### What needs to be done
Each line below that contains the word "solid" must be copied.

[Screenshot and code edit data]
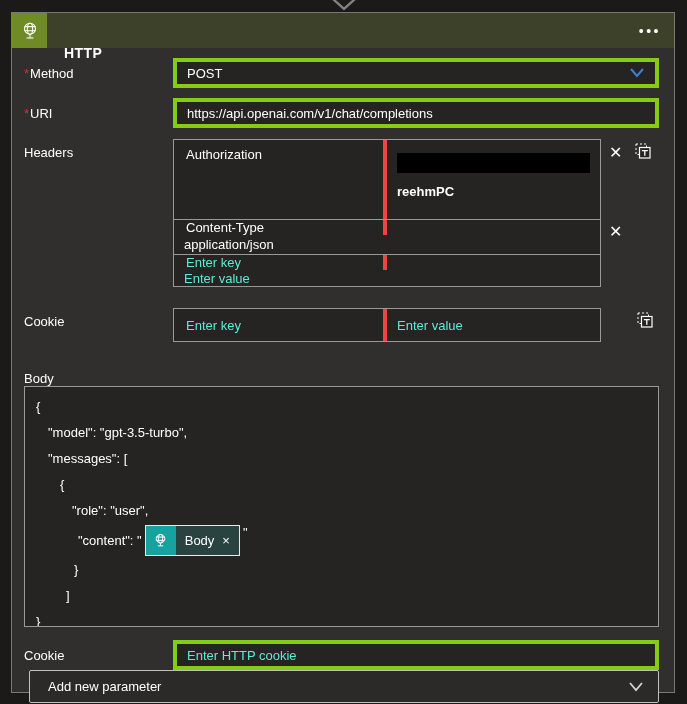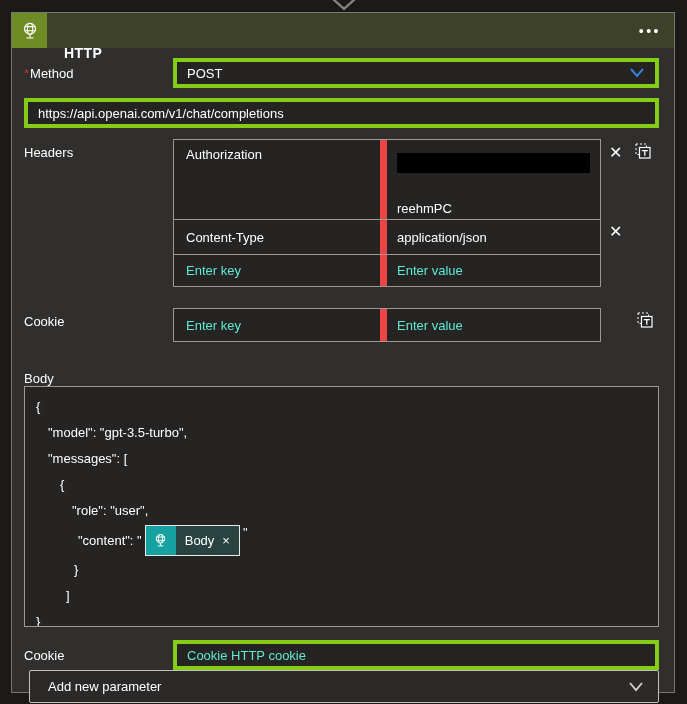--- a/index.html
+++ b/index.html
@@ -133,6 +133,7 @@
     </div>
 
     <div class="frow mb11">
+      <div class="flabel"><span class="req">*</span><span>URI</span></div>
       <div class="fctrl">
         <div class="tinput">
           <span>https://api.openai.com/v1/chat/completions</span>

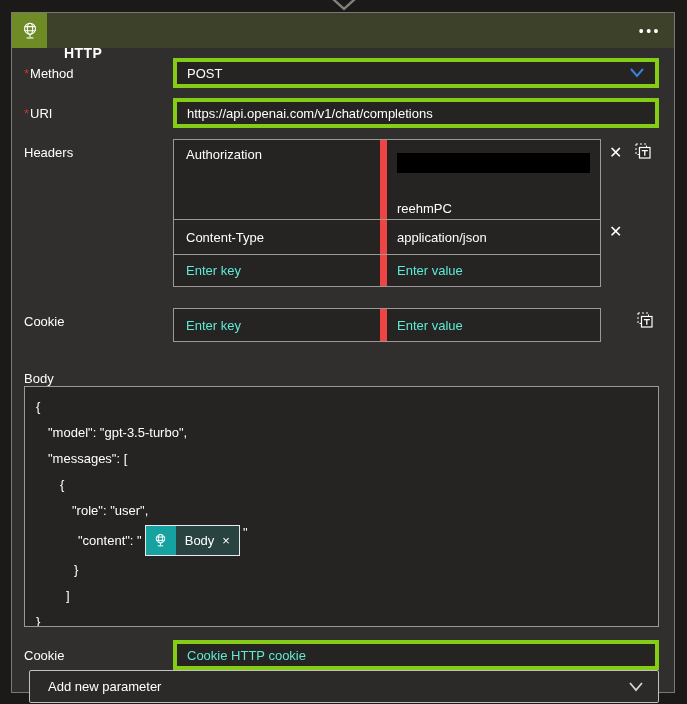--- a/index.html
+++ b/index.html
@@ -44,7 +44,7 @@
   .tbl{width:428px;box-sizing:border-box;border:1px solid #9b9997;background:#252423;}
   .trow{display:flex;}
   .trow + .trow{border-top:1px solid #9b9997;}
-  .tkey{width:213px;flex:none;box-sizing:border-box;border-right:7px solid #ef4444;
+  .tkey{width:213px;flex:none;box-sizing:border-box;border-right:4px solid #ef4444;
         padding:0 12px;color:#fff;font-size:13px;display:flex;align-items:center;}
   .tval{flex:1;min-width:0;box-sizing:border-box;padding:0 10px;color:#fff;font-size:13px;display:flex;align-items:center;}
   .trow.h79{height:79px;}

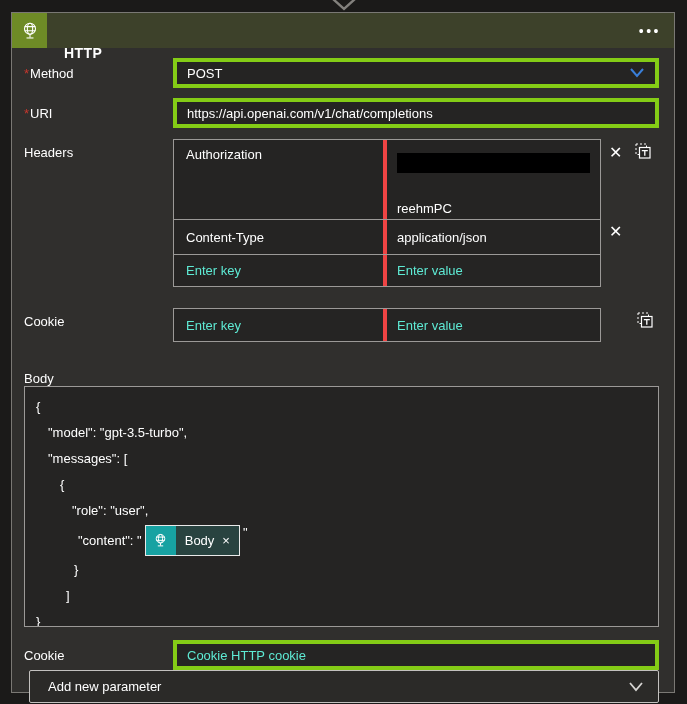--- a/index.html
+++ b/index.html
@@ -58,7 +58,7 @@
   .auth-line1{display:flex;align-items:center;height:20px;}
   .auth-line1 .redact-a{flex:1;height:19px;background:#000;margin-left:7px;}
   .redact-b{height:20px;background:#000;margin-top:0px;width:100%;}
-  .auth-line3{margin-top:28px;line-height:16px;}
+  .auth-line3{margin-top:11px;line-height:16px;font-weight:bold;}
 
   .side-icons{position:absolute;top:2px;left:435px;display:flex;align-items:center;}
   .xicon{color:#fff;font-size:16px;line-height:20px;cursor:pointer;padding:0 1px;}

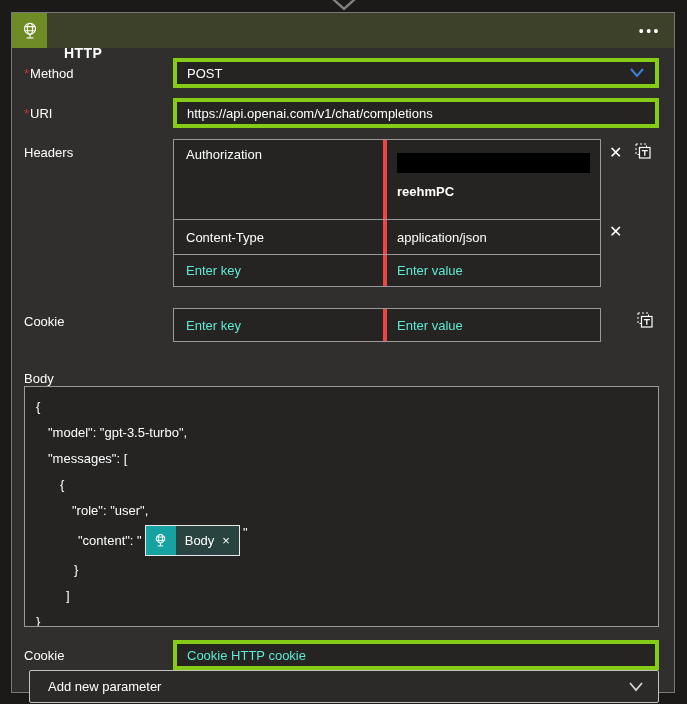--- a/index.html
+++ b/index.html
@@ -43,7 +43,7 @@
   
   .tbl{width:428px;box-sizing:border-box;border:1px solid #9b9997;background:#252423;}
   .trow{display:flex;}
-  .trow + .trow{border-top:1px solid #9b9997;}
+  .trow + .trow{border-top:1px solid #9b9997;flex-direction:column;}
   .tkey{width:213px;flex:none;box-sizing:border-box;border-right:4px solid #ef4444;
         padding:0 12px;color:#fff;font-size:13px;display:flex;align-items:center;}
   .tval{flex:1;min-width:0;box-sizing:border-box;padding:0 10px;color:#fff;font-size:13px;display:flex;align-items:center;}

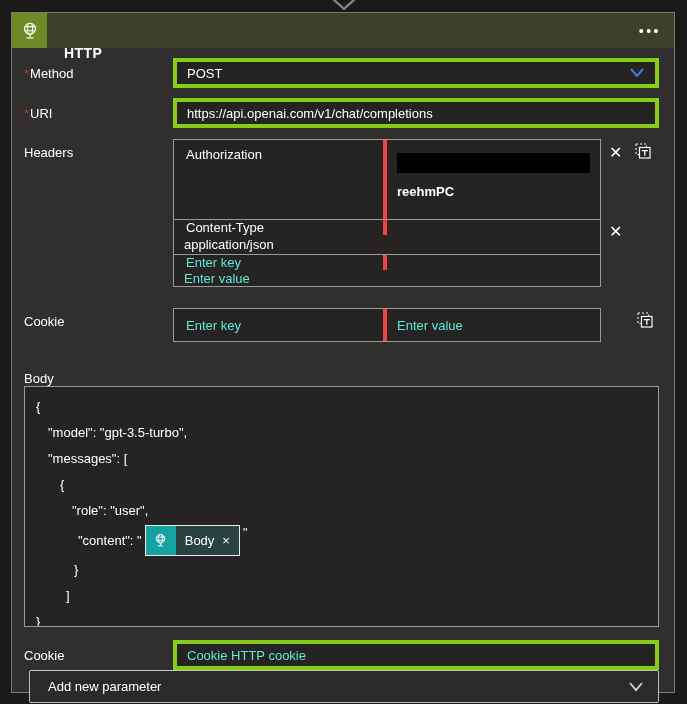--- a/index.html
+++ b/index.html
@@ -239,7 +239,7 @@
       <div class="flabel">Cookie</div>
       <div class="fctrl">
         <div class="tinput">
-          <span class="placeholder">Cookie HTTP cookie</span>
+          <span class="placeholder">Enter HTTP cookie</span>
         </div>
       </div>
     </div>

### Exercise result
   .tbl{width:428px;box-sizing:border-box;border:1px solid #9b9997;background:#252423;}
   .trow + .trow{border-top:1px solid #9b9997;}
-  .tkey{width:213px;flex:none;box-sizing:border-box;border-right:7px solid #ef4444;
+  .tkey{width:213px;flex:none;box-sizing:border-box;border-right:4px solid #ef4444;
   .tbl{width:428px;box-sizing:border-box;border:1px solid #9b9997;background:#252423;}
-  .trow + .trow{border-top:1px solid #9b9997;}
+  .trow + .trow{border-top:1px solid #9b9997;flex-direction:column;}
   .tkey{width:213px;flex:none;box-sizing:border-box;border-right:4px solid #ef4444;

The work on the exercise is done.